Change detection data:
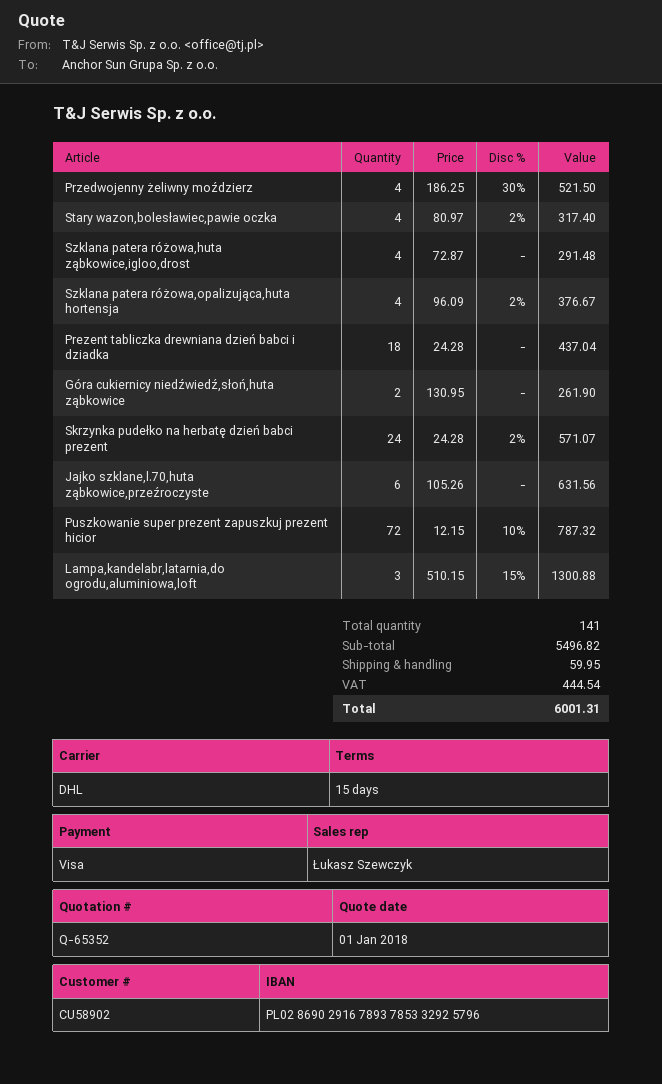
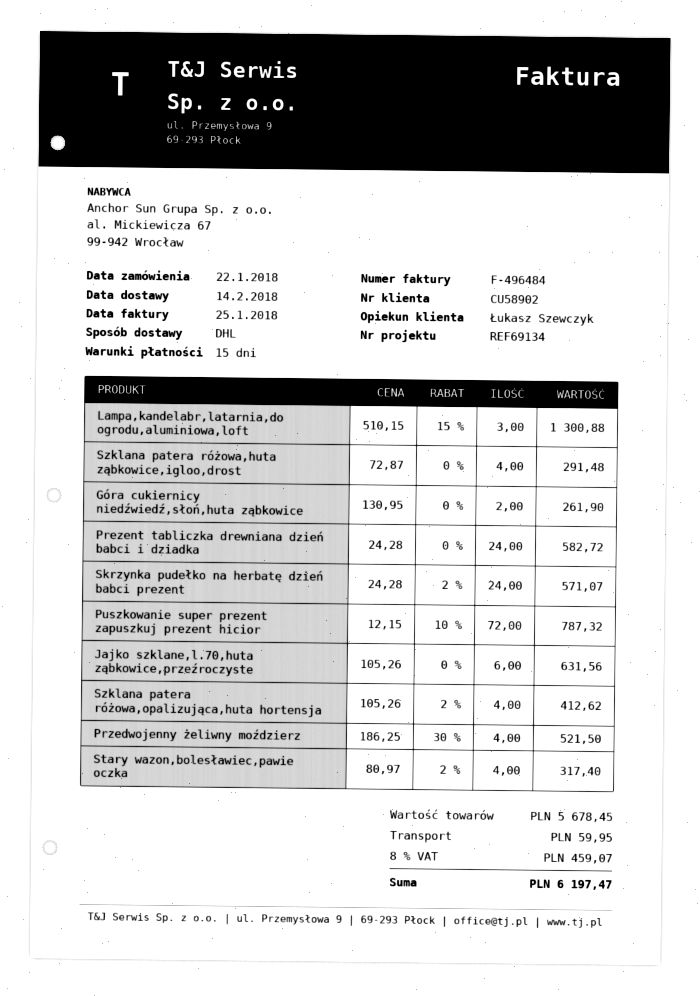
Szklana patera różowa,opalizująca,huta hortensja: 4 x 96.09 - 2% = 376.67 -> 4 x 105.26 - 2% = 412.62
Prezent tabliczka drewniana dzień babci i dziadka: 18 x 24.28 = 437.04 -> 24 x 24.28 = 582.72
subtotal: 5496.82 -> 5678.45
tax: 444.54 -> 459.07
total: 6001.31 -> 6197.47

#### [What is being asked]
Every line in the data above needs to be given again exactly, pictures aside.

#### [Final answer]
Szklana patera różowa,opalizująca,huta hortensja: 4 x 96.09 - 2% = 376.67 -> 4 x 105.26 - 2% = 412.62
Prezent tabliczka drewniana dzień babci i dziadka: 18 x 24.28 = 437.04 -> 24 x 24.28 = 582.72
subtotal: 5496.82 -> 5678.45
tax: 444.54 -> 459.07
total: 6001.31 -> 6197.47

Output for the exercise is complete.